(Before-and-after change records)
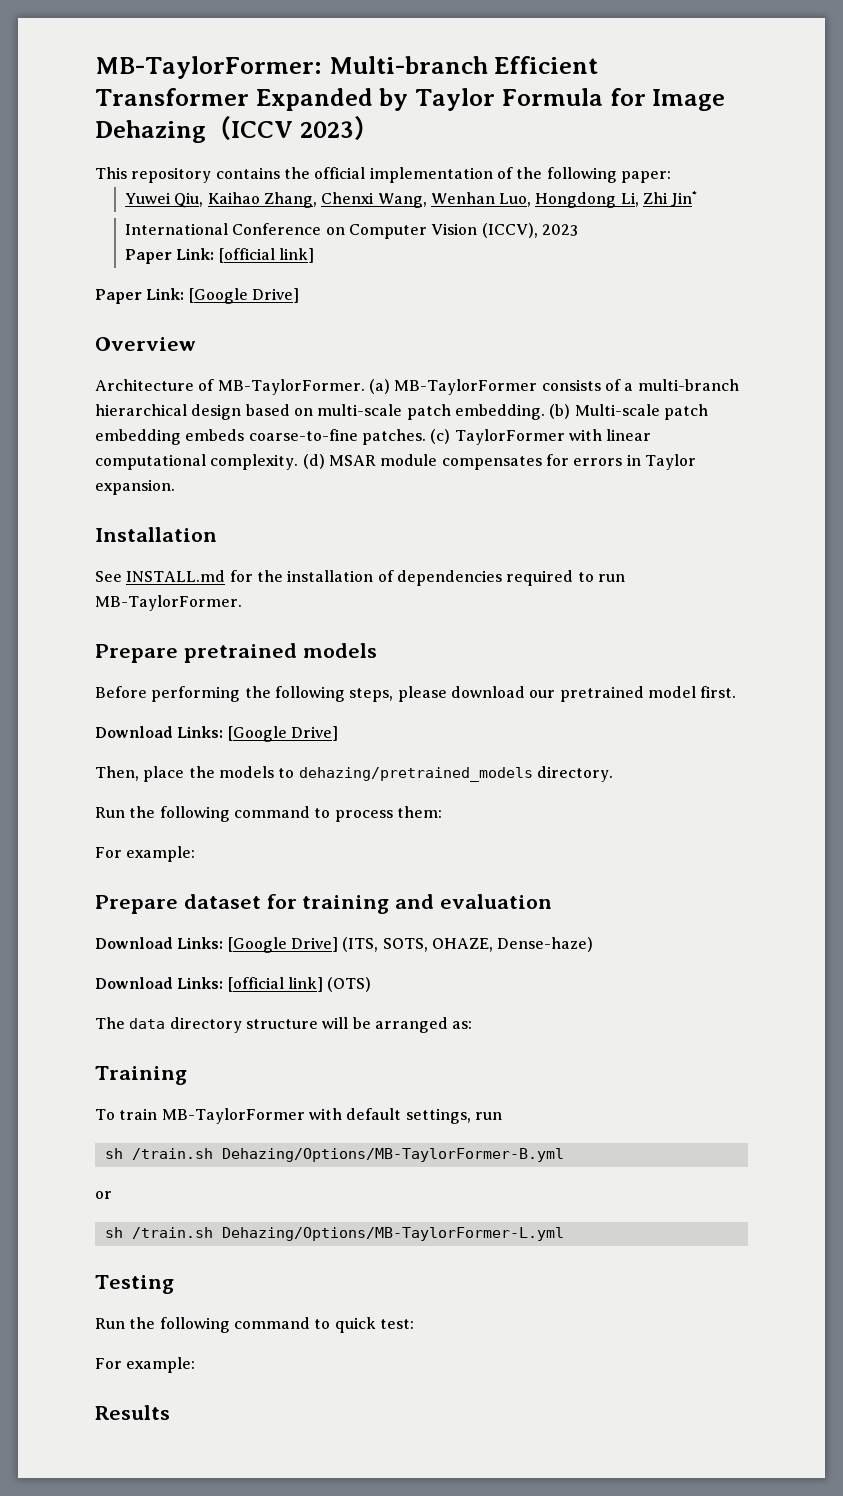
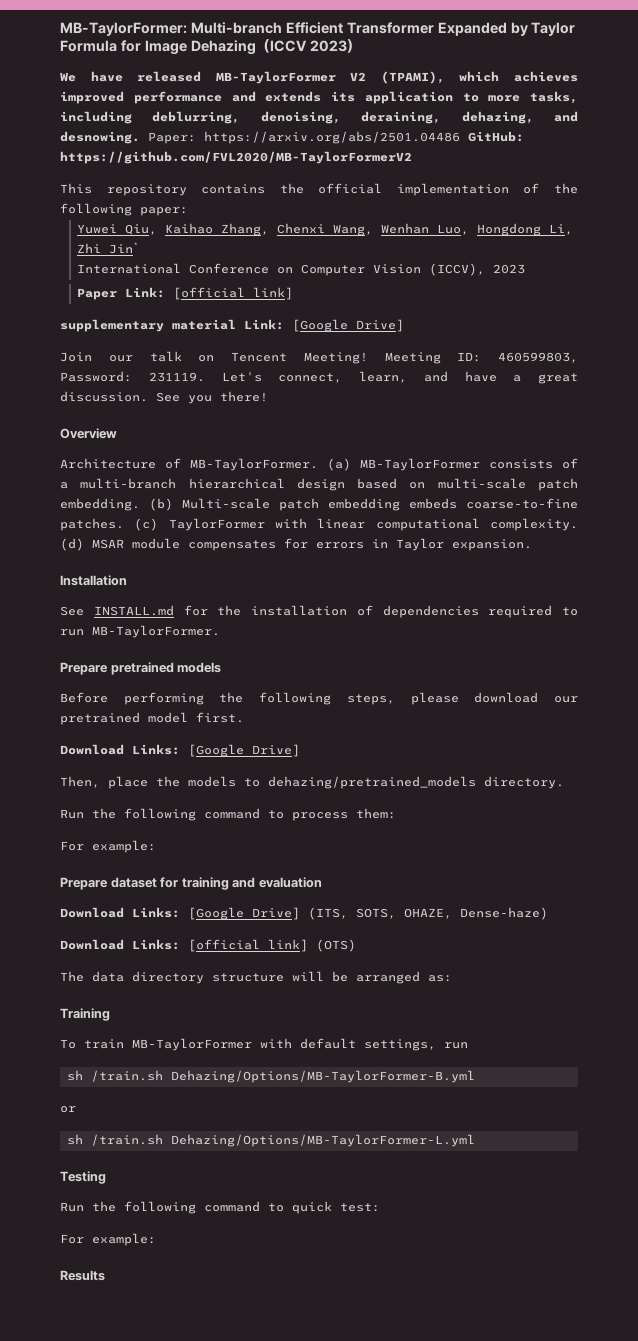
+ We have released MB-TaylorFormer V2 (TPAMI), which achieves improved performance and extends its application to more tasks, including deblurring, denoising, deraining, dehazing, and desnowing. Paper: https://arxiv.org/abs/2501.04486 GitHub: https://github.com/FVL2020/MB-TaylorFormerV2
- Paper Link: [Google Drive]
+ supplementary material Link: [Google Drive]
+ Join our talk on Tencent Meeting! Meeting ID: 460599803, Password: 231119. Let's connect, learn, and have a great discussion. See you there!

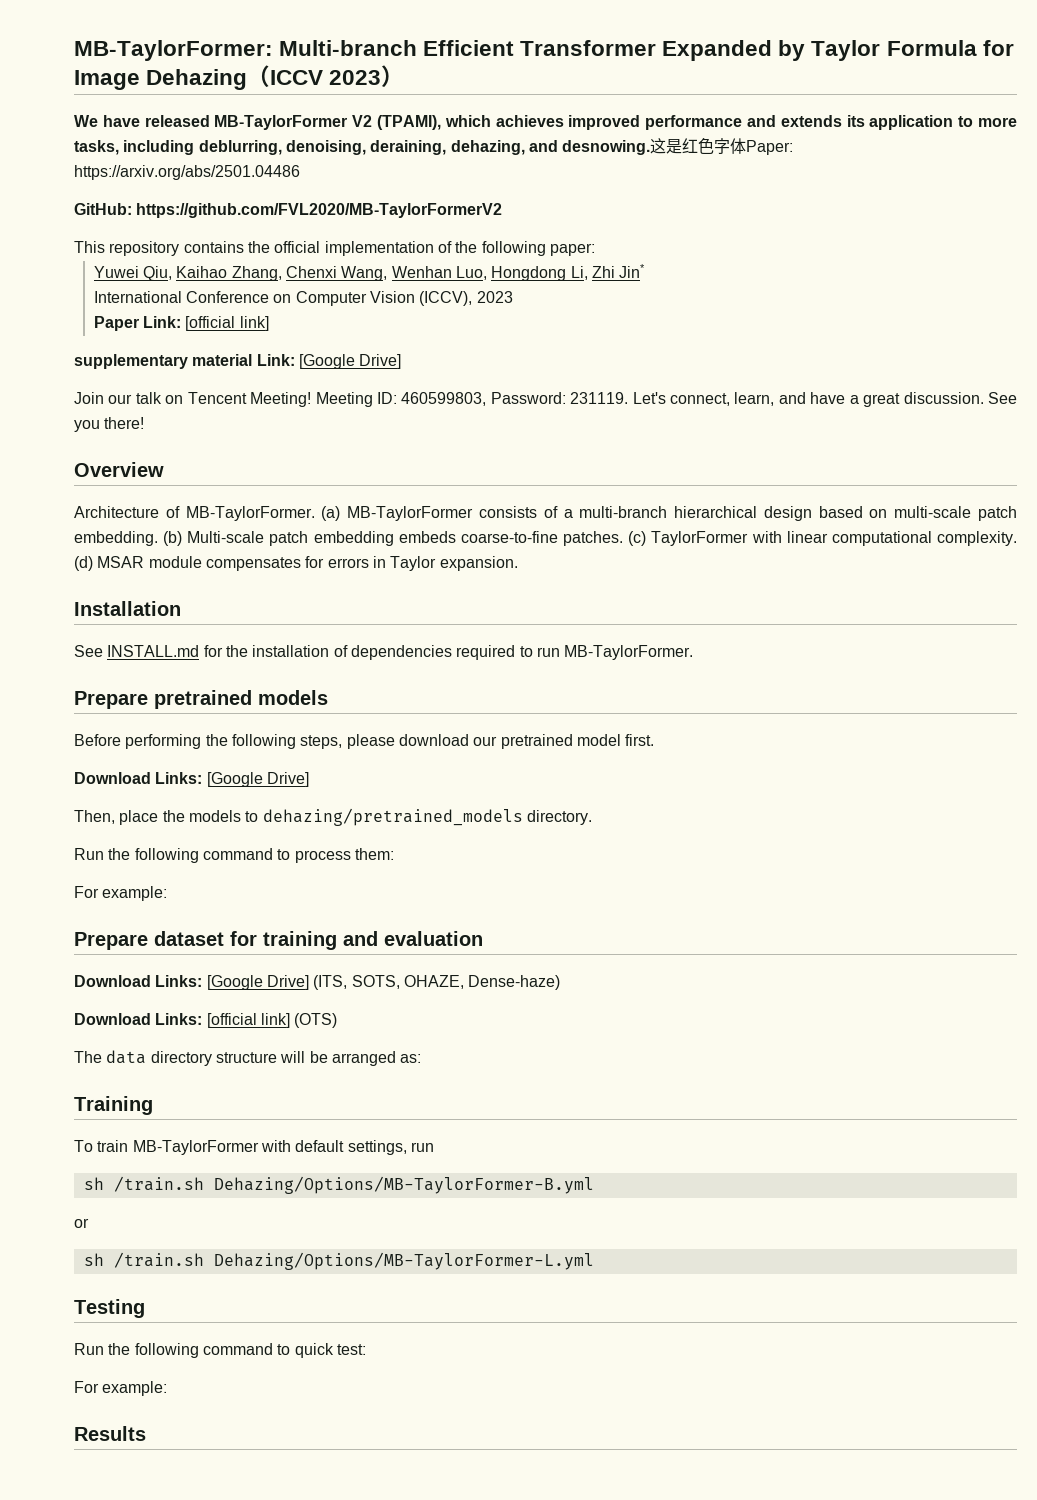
- Paper: https://arxiv.org/abs/2501.04486 GitHub: https://github.com/FVL2020/MB-TaylorFormerV2
+ 这是红色字体Paper: https://arxiv.org/abs/2501.04486
+ GitHub: https://github.com/FVL2020/MB-TaylorFormerV2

TRY IT
Print all of the records shown above exactly, leaving out each picture.

WRITTEN REPLY
+ We have released MB-TaylorFormer V2 (TPAMI), which achieves improved performance and extends its application to more tasks, including deblurring, denoising, deraining, dehazing, and desnowing. Paper: https://arxiv.org/abs/2501.04486 GitHub: https://github.com/FVL2020/MB-TaylorFormerV2
- Paper Link: [Google Drive]
+ supplementary material Link: [Google Drive]
+ Join our talk on Tencent Meeting! Meeting ID: 460599803, Password: 231119. Let's connect, learn, and have a great discussion. See you there!

- Paper: https://arxiv.org/abs/2501.04486 GitHub: https://github.com/FVL2020/MB-TaylorFormerV2
+ 这是红色字体Paper: https://arxiv.org/abs/2501.04486
+ GitHub: https://github.com/FVL2020/MB-TaylorFormerV2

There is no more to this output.